▶ WHAT THE TASK ASKS
From the entries below, extract every line that includes the word "date".

[Web interface edit records]
****************
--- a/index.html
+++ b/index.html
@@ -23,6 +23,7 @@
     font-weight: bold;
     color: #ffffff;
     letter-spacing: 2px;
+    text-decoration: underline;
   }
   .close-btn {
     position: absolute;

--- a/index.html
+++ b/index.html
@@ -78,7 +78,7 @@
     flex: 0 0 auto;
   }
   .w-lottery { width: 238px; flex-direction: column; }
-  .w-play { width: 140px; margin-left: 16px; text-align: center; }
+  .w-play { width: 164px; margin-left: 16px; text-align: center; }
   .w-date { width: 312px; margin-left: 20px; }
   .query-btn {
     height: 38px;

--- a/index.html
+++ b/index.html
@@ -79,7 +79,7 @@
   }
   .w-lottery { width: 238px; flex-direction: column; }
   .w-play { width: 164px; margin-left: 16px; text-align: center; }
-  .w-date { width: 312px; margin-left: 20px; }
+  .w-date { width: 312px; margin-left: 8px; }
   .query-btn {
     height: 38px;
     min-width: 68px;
****************
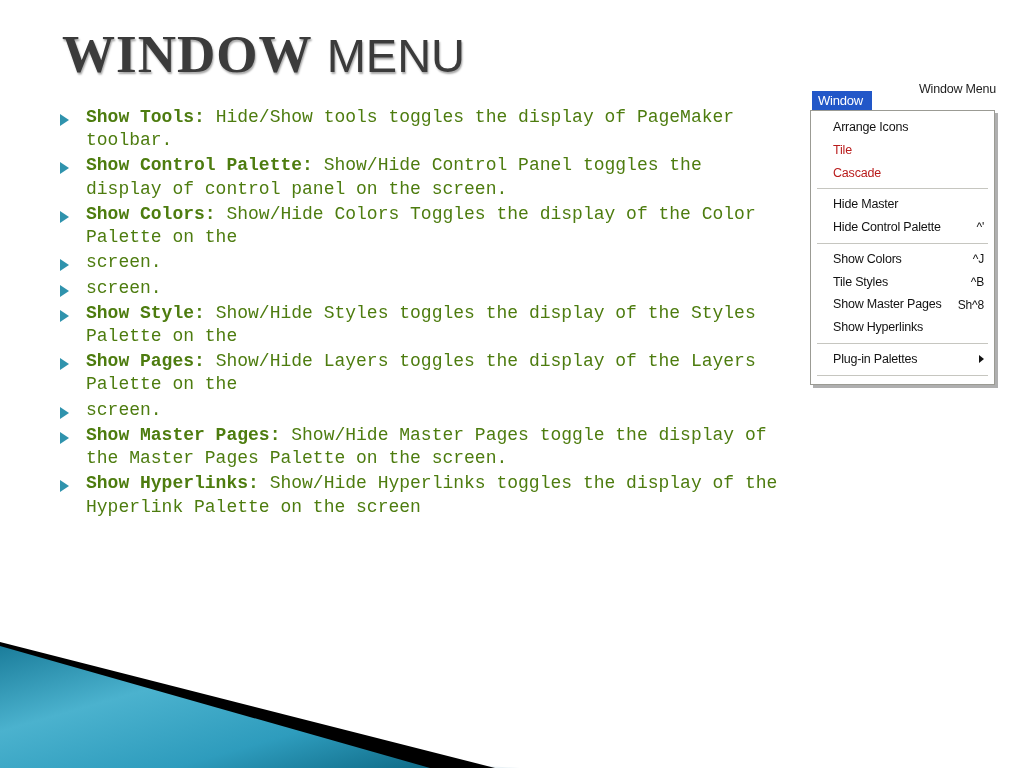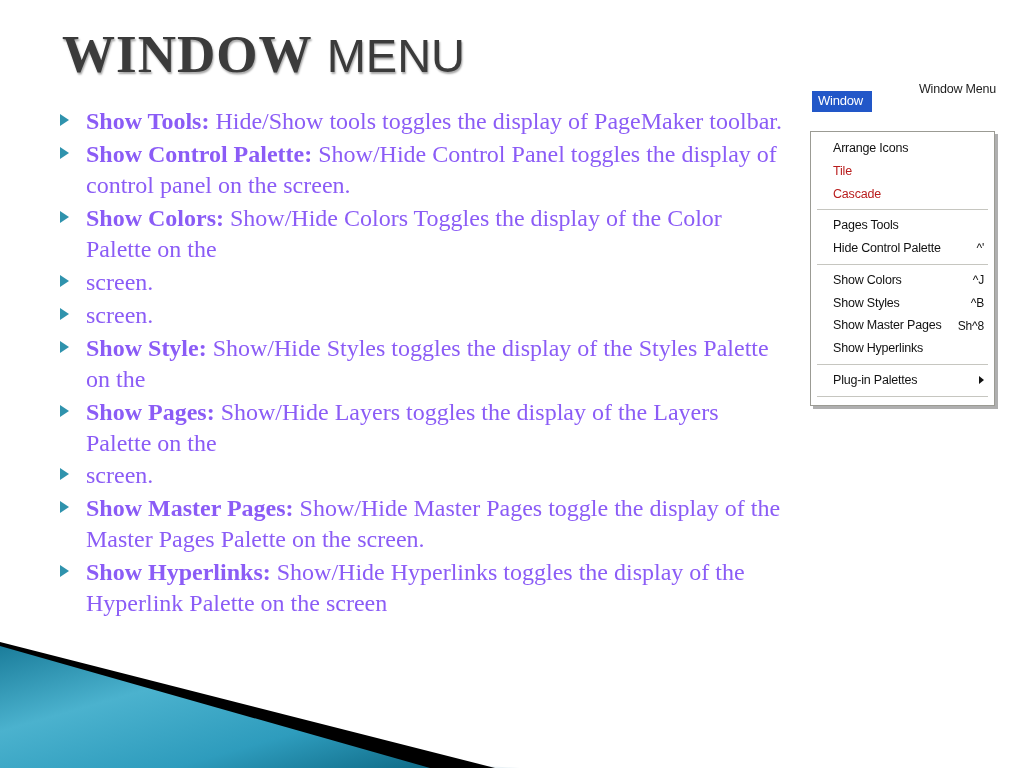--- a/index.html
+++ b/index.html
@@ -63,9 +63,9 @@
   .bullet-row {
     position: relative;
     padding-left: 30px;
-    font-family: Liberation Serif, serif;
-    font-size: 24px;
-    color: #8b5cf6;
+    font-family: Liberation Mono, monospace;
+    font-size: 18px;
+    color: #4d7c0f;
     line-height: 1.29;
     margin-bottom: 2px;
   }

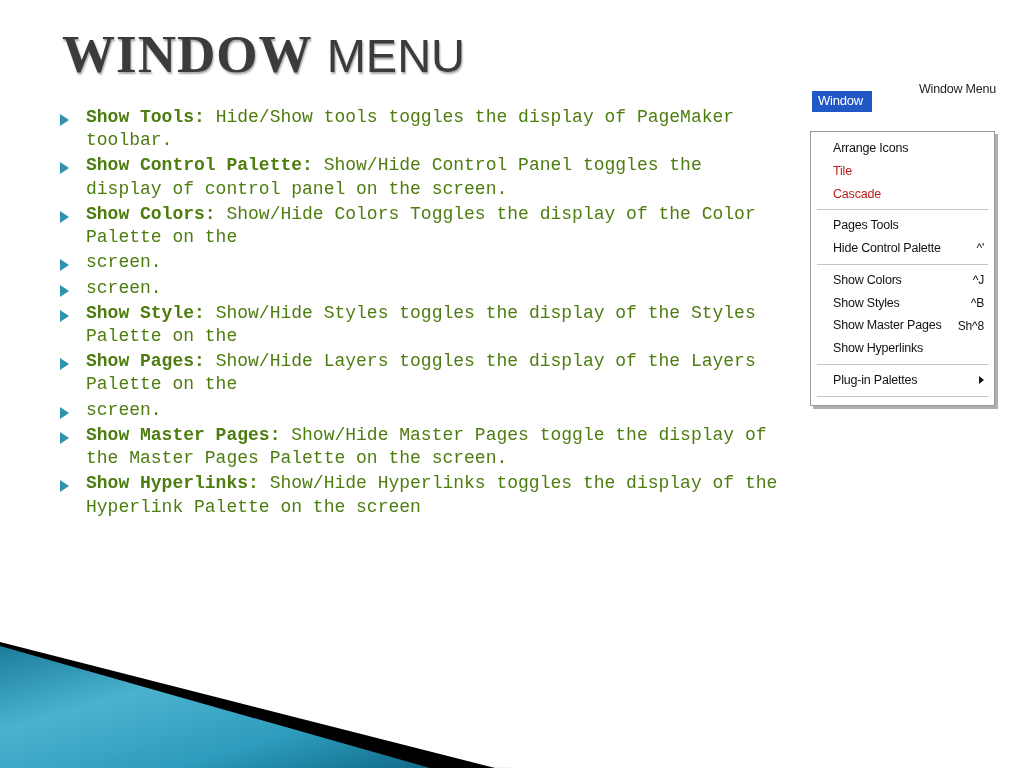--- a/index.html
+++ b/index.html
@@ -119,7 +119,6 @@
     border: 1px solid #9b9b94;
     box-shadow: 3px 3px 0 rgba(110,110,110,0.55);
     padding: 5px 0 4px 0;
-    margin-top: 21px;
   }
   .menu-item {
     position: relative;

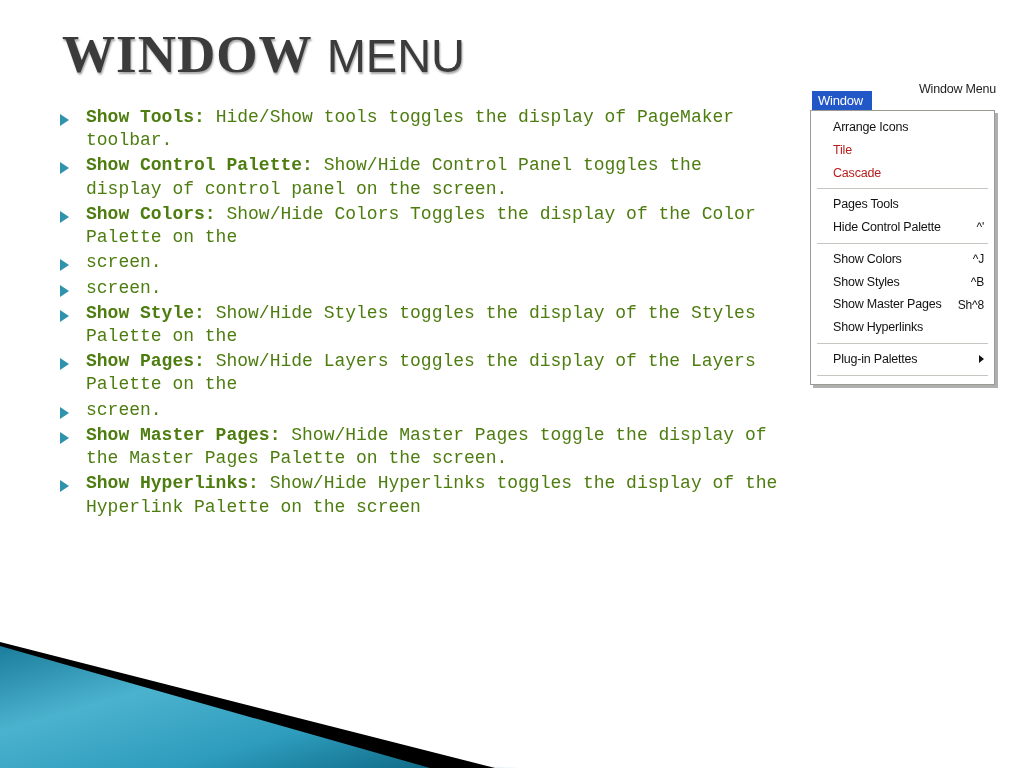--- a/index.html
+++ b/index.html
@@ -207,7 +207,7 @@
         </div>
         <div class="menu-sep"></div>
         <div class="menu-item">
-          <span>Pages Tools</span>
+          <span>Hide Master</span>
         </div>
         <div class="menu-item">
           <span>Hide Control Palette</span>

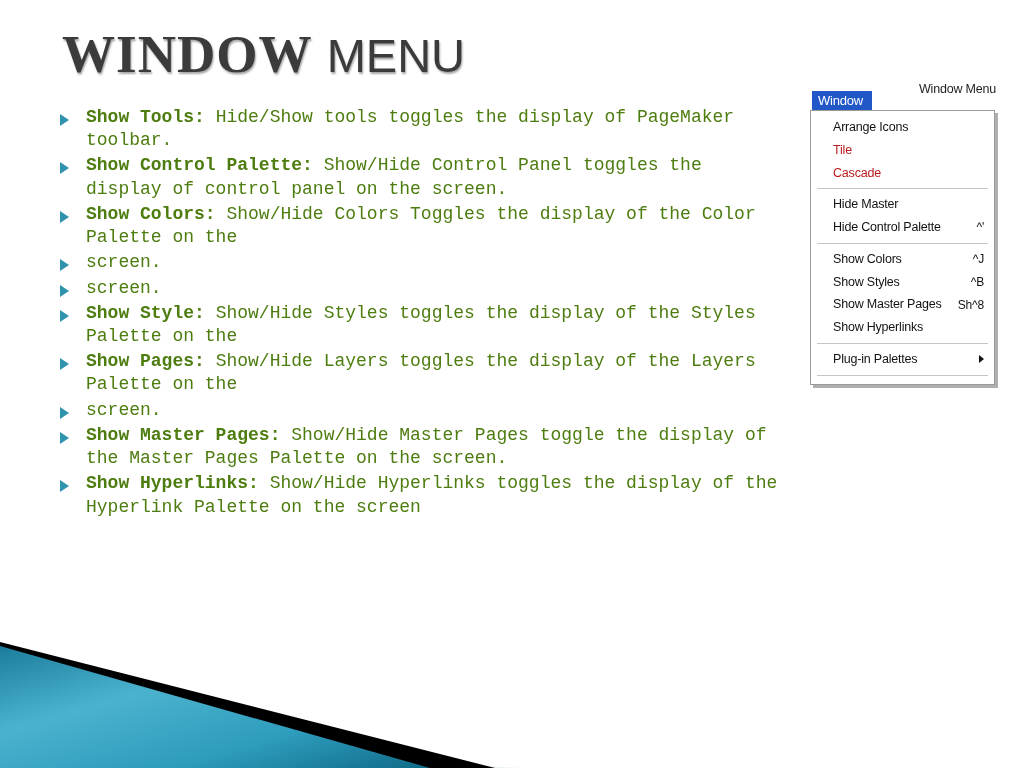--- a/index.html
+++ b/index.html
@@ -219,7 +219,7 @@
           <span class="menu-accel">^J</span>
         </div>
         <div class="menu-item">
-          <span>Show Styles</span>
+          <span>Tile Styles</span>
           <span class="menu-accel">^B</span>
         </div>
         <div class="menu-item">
****************
▶ SOLUTION TO THE EXERCISE
   .w-date { width: 312px; margin-left: 20px; }
-  .w-date { width: 312px; margin-left: 20px; }
+  .w-date { width: 312px; margin-left: 8px; }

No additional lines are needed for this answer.